—Dos —dijo Thomas.
—¿Villanos?
Thomas no supo qué responder a eso. Supuso que era la palabra que utilizarían en Inglaterra para referirse a algo más que delincuentes, pero resultaba difícil no pensar en Iachimo, de Cimbelino, o en Edmond, de El rey Lear. Ni Dagenhart ni Bradley parecían adecuados para los personajes. A modo de respuesta, se limitó a decir sus nombres.
—¿Bradley? —dijo el señor Wattling con las cejas arqueadas—. No lo vi venir.
—Aun así —dijo el señor Barnabus—, todo esto guarda una cierta sensación de, ¿cómo se dice?, de cierre. Se ha hecho justicia, los malos han muerto y el señor Knight vivirá otro día más. Todo muy bien ejecutado. Muy, ¿podría decirse?, muy shakesperiano.

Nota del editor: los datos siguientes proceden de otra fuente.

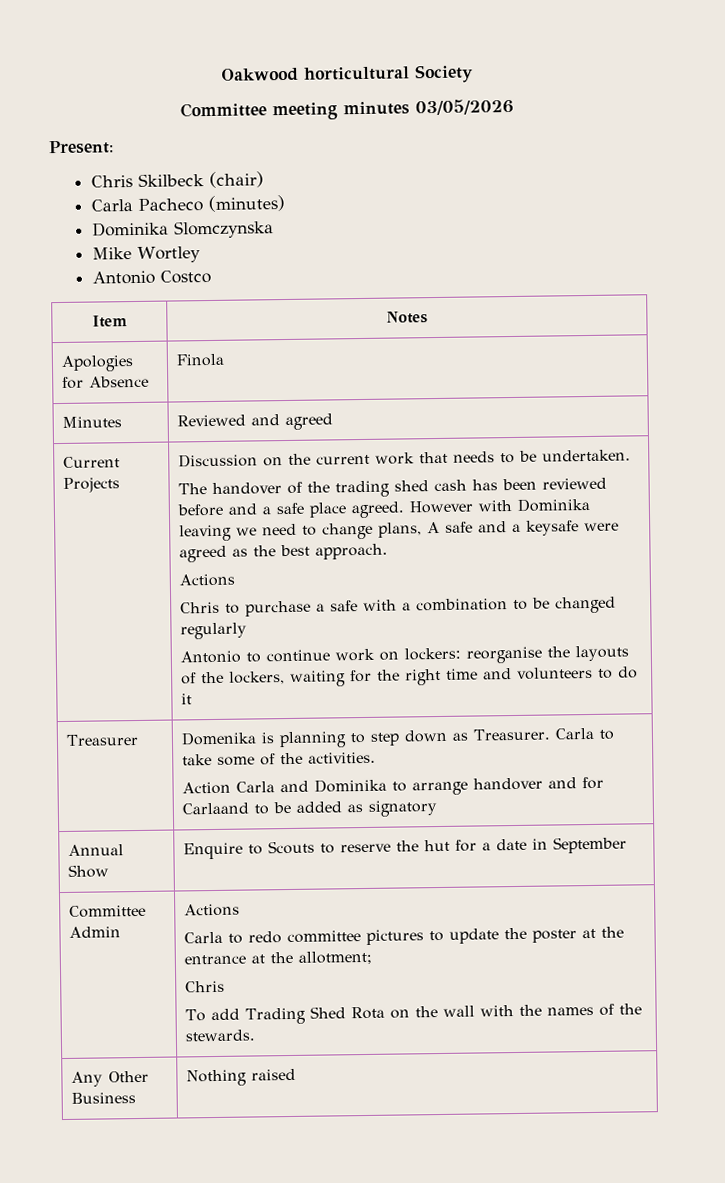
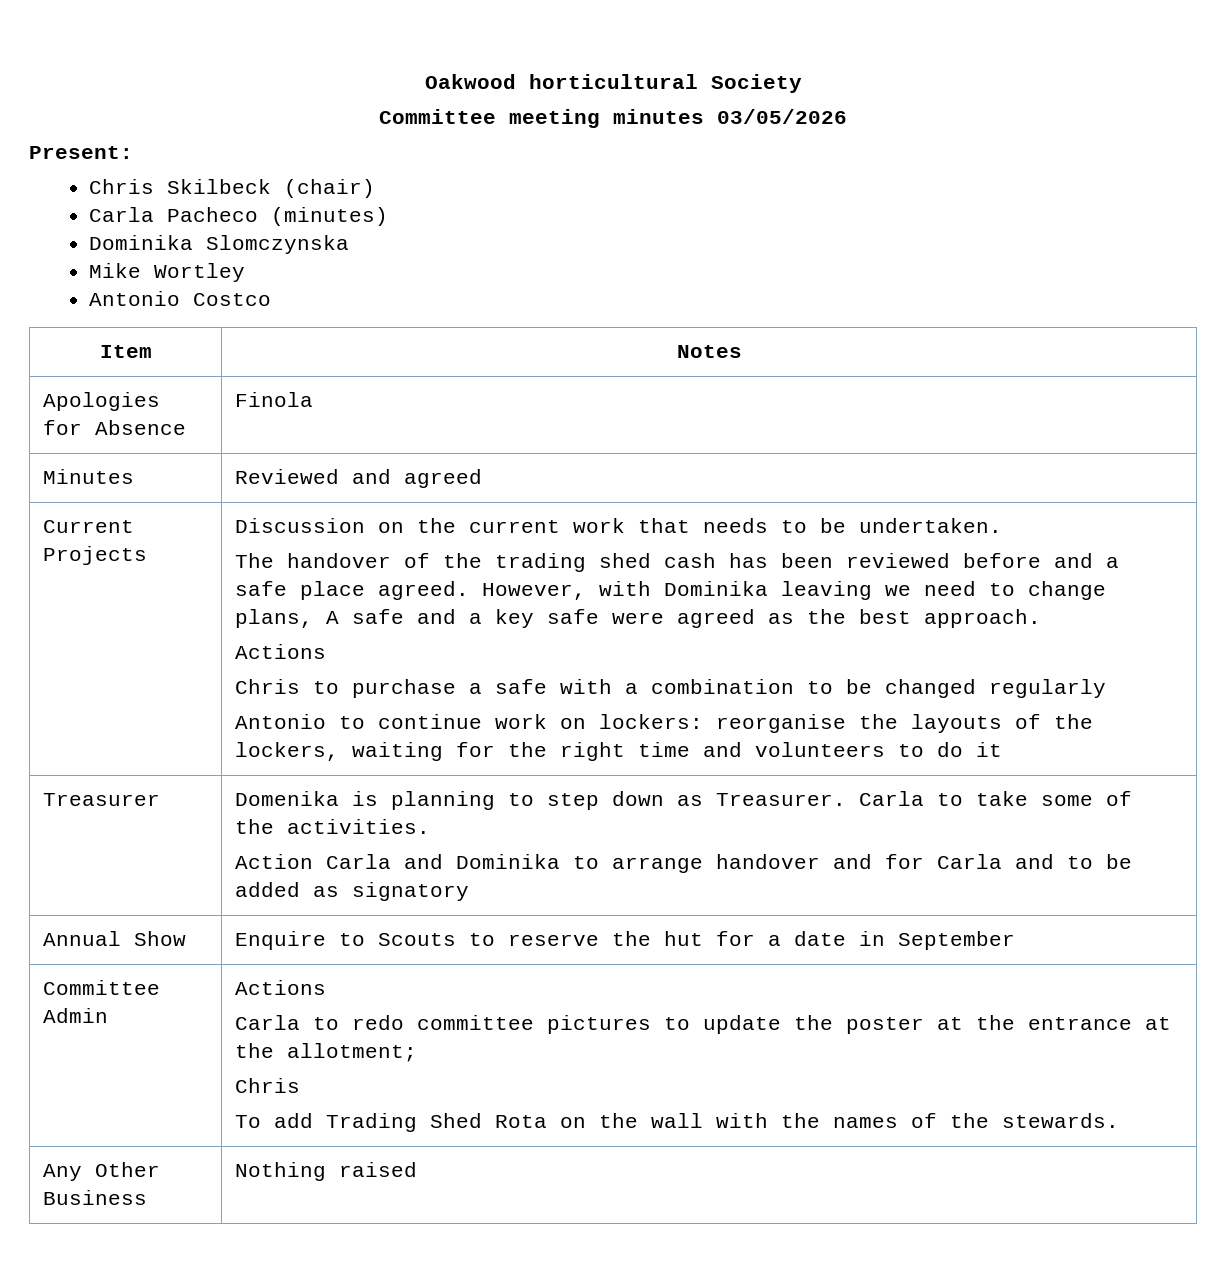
- However with Dominika leaving we need to change plans, A safe and a keysafe were agreed as the best approach.
+ However, with Dominika leaving we need to change plans, A safe and a key safe were agreed as the best approach.
  Treasurer | Domenika is planning to step down as Treasurer. Carla to take some of the activities.
- Action Carla and Dominika to arrange handover and for Carlaand to be added as signatory
+ Action Carla and Dominika to arrange handover and for Carla and to be added as signatory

Thomas volvió a reír de nuevo, tan fuerte que empezó a toser. Se produjo otro largo silencio y Thomas dejó de preguntarse si iban a atacarlo.
—Gresham —dijo el señor Wattling de repente.
—¿El productor? —dijo Thomas—. ¿Los contrató él?
—Así es —dijo el señor Wattling.
Thomas observó al señor Barnabus, que estaba mirando pensativo a su colega.
—¿Por qué me está contando esto ahora? —preguntó Thomas.
—Como ha dicho —dijo el señor Wattling—, es lo mínimo que podemos hacer. Pero no compartiré esa información con nadie más.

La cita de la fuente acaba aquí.